The book starts with Kambili's older brother, Jaja refusing to go for communion and in a fit of anger, her father breaks the religious figurines in their house. Jaja's rebellion actually marks the beginning of breaking of the "Gods." The "gods" are inflexible beliefs that were fostered upon Kambili's family, mostly religious, by her father and they were treated as more important than the family members themselves. The father enforced these ruled with violence that included scalding with hot water, crushing of fingers, slaps, blows and physical assault with objects.
Her mum became passively and unquestionably obedient to her father. Her brother was quietly challenging and matured into open rebellion when he approached the end of his teens. Kambili, the central character, totally got her ego knocked out and assumed her fathers perspective and lost her own.
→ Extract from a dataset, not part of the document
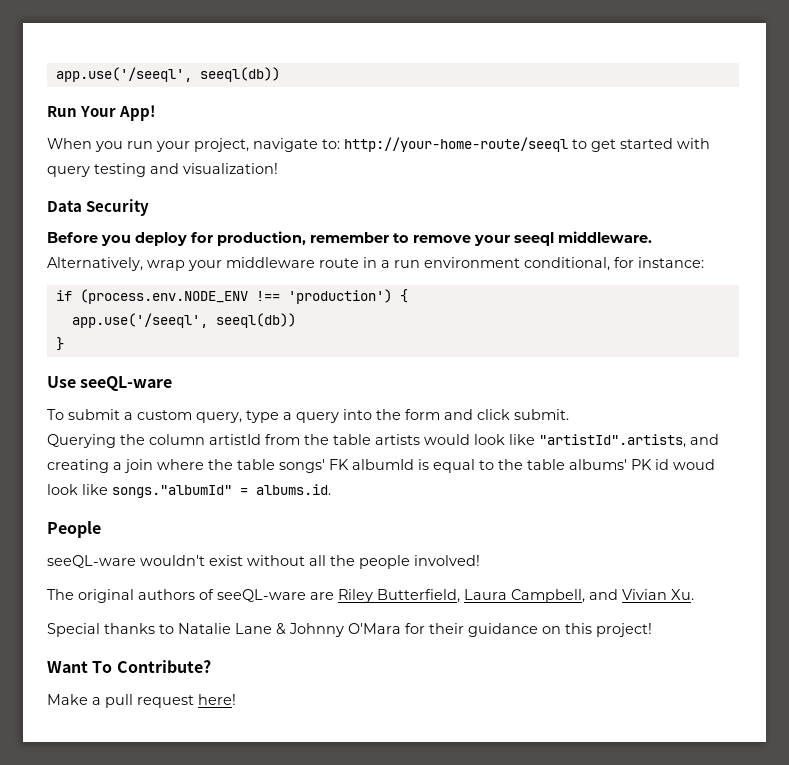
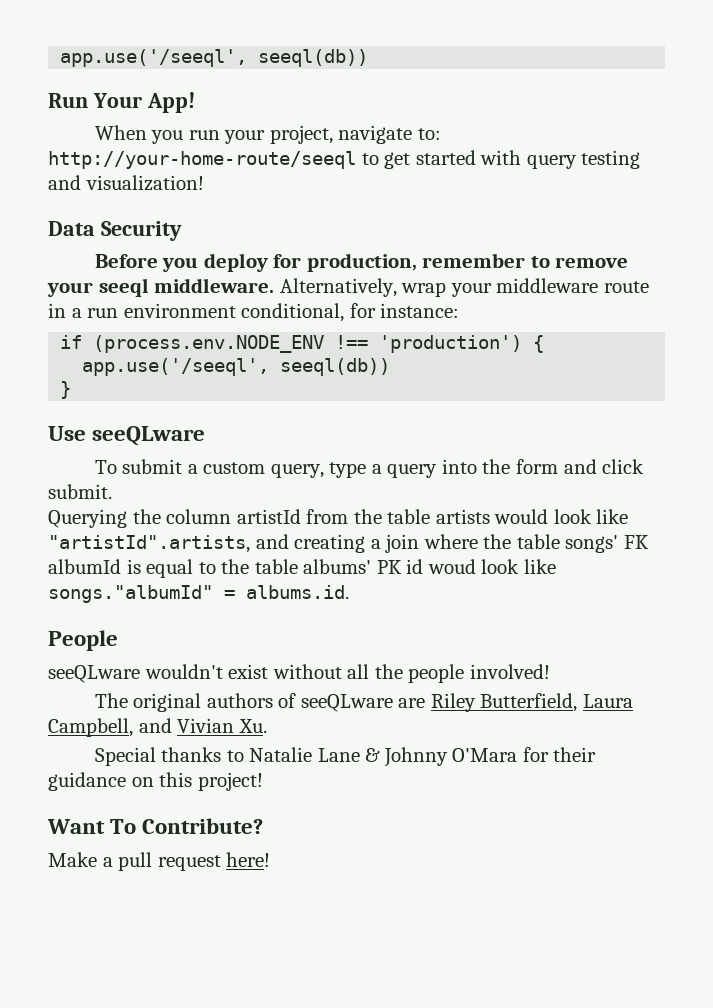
[80,376,173,391] seeQL-ware -> [92,426,206,446] seeQLware
[47,555,136,568] seeQL-ware -> [48,665,140,683] seeQLware
[217,589,306,602] seeQL-ware -> [300,694,393,712] seeQLware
This story is about the slow and painstaking emergence of Kambili as a person, from behind the walls her father had brought her up behind.
The story is told is a progression from a restricted, fearful, muted life to a life of freedom, expression, laughter and colour which Kambili and her brother experience when they visit their Aunt Ifeoma. The purple hibiscus represents this colourful, free and different life that Kambili and her brother were denied by their father.The story ends tragically when their father, who is a famous, wealthy and respected publisher, dies after getting poisoned and the surprise is tucked at the end when Chimamamnda reveals who poisoned Kambili's father and how the family deals with the aftermath of his death.
This book is impressive in the simple manner in which it is told and how far-reaching the effects of the conflicts at play are and how powerful the characters experiences are portrayed. It is told in simple English, no rich metaphors or aphorisms. No poetry or artistic expressions. But beneath this simple presentation emerges a masterful storyteller who slowly and patiently crafts her work and confidently tightens the tension around the characters, deliberately building the conflict and not rushing to the end. And when the end comes, one is stirred by how powerful the story is, how it achieves such a deep level of introspection without being sophisticated and the tragedy of Kambili’s family and their freedom, however delayed and costly, is triumphant.